** Your goal **
Every record that follows must be duplicated exactly, with images left out.

Revision comparison data
=== Begin Enclosure ===
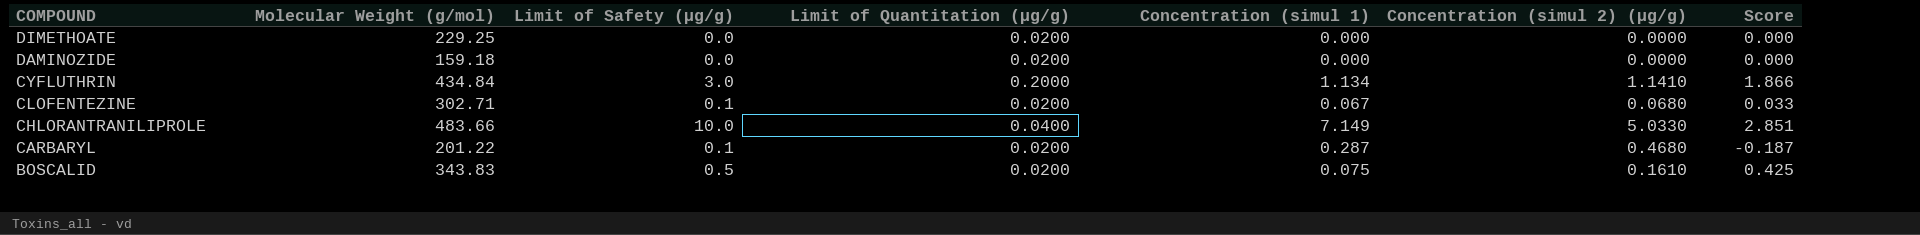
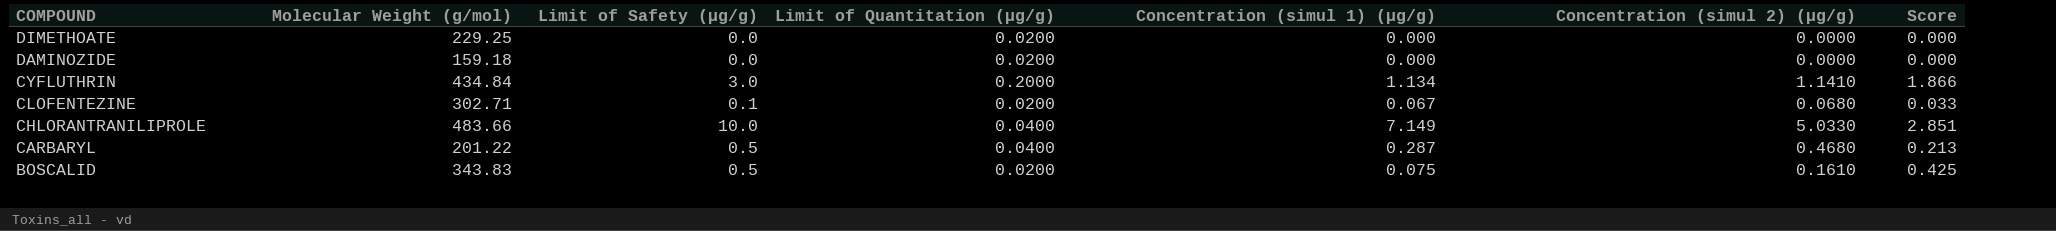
column name: Concentration (simul 1) -> Concentration (simul 1) (µg/g)
CARBARYL | Limit of Safety (µg/g): 0.1 -> 0.5
CARBARYL | Limit of Quantitation (µg/g): 0.0200 -> 0.0400
CARBARYL | Score: -0.187 -> 0.213

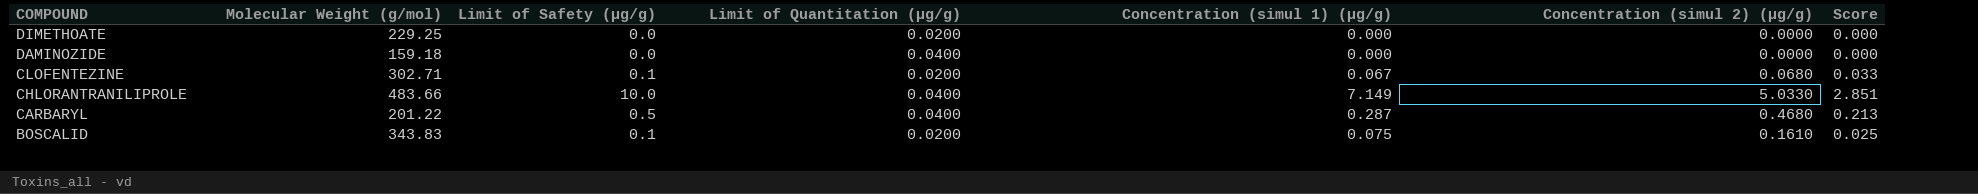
row CYFLUTHRIN: 434.84 | 3.0 | 0.2000 | 1.134 | 1.1410 | 1.866 -> none
DAMINOZIDE | Limit of Quantitation (µg/g): 0.0200 -> 0.0400
BOSCALID | Limit of Safety (µg/g): 0.5 -> 0.1
BOSCALID | Score: 0.425 -> 0.025

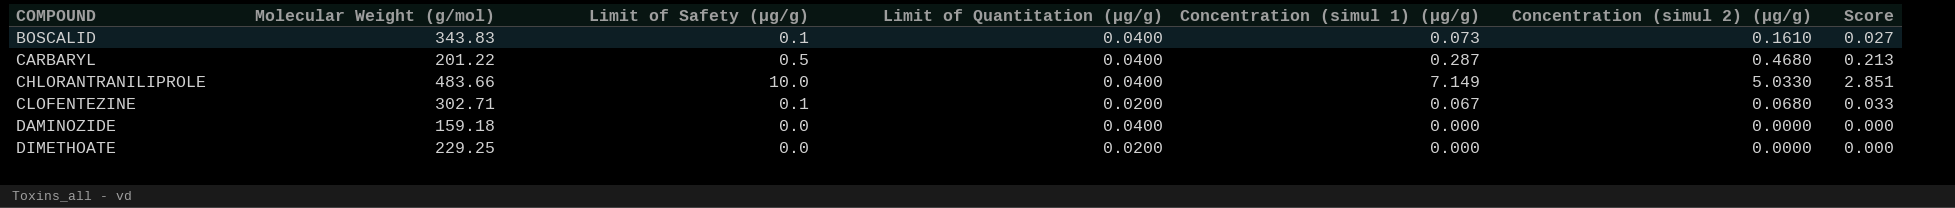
row order: COMPOUND descending -> COMPOUND ascending
BOSCALID | Limit of Quantitation (µg/g): 0.0200 -> 0.0400
BOSCALID | Concentration (simul 1) (µg/g): 0.075 -> 0.073
BOSCALID | Score: 0.025 -> 0.027

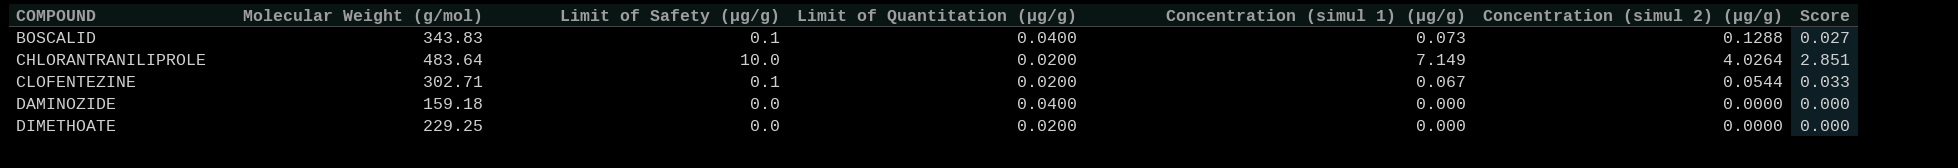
row CARBARYL: 201.22 | 0.5 | 0.0400 | 0.287 | 0.4680 | 0.213 -> none
BOSCALID | Concentration (simul 2) (µg/g): 0.1610 -> 0.1288
CHLORANTRANILIPROLE | Molecular Weight (g/mol): 483.66 -> 483.64
CHLORANTRANILIPROLE | Limit of Quantitation (µg/g): 0.0400 -> 0.0200
CHLORANTRANILIPROLE | Concentration (simul 2) (µg/g): 5.0330 -> 4.0264
CLOFENTEZINE | Concentration (simul 2) (µg/g): 0.0680 -> 0.0544

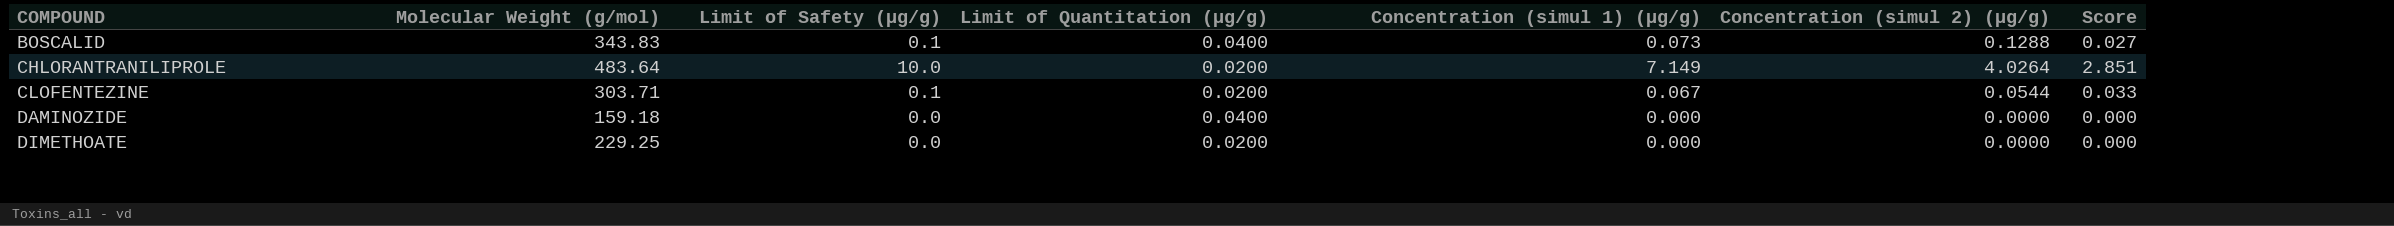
CLOFENTEZINE | Molecular Weight (g/mol): 302.71 -> 303.71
=== End Enclosure ===
** Answer to the problem **
column name: Concentration (simul 1) -> Concentration (simul 1) (µg/g)
CARBARYL | Limit of Safety (µg/g): 0.1 -> 0.5
CARBARYL | Limit of Quantitation (µg/g): 0.0200 -> 0.0400
CARBARYL | Score: -0.187 -> 0.213

row CYFLUTHRIN: 434.84 | 3.0 | 0.2000 | 1.134 | 1.1410 | 1.866 -> none
DAMINOZIDE | Limit of Quantitation (µg/g): 0.0200 -> 0.0400
BOSCALID | Limit of Safety (µg/g): 0.5 -> 0.1
BOSCALID | Score: 0.425 -> 0.025

row order: COMPOUND descending -> COMPOUND ascending
BOSCALID | Limit of Quantitation (µg/g): 0.0200 -> 0.0400
BOSCALID | Concentration (simul 1) (µg/g): 0.075 -> 0.073
BOSCALID | Score: 0.025 -> 0.027

row CARBARYL: 201.22 | 0.5 | 0.0400 | 0.287 | 0.4680 | 0.213 -> none
BOSCALID | Concentration (simul 2) (µg/g): 0.1610 -> 0.1288
CHLORANTRANILIPROLE | Molecular Weight (g/mol): 483.66 -> 483.64
CHLORANTRANILIPROLE | Limit of Quantitation (µg/g): 0.0400 -> 0.0200
CHLORANTRANILIPROLE | Concentration (simul 2) (µg/g): 5.0330 -> 4.0264
CLOFENTEZINE | Concentration (simul 2) (µg/g): 0.0680 -> 0.0544

CLOFENTEZINE | Molecular Weight (g/mol): 302.71 -> 303.71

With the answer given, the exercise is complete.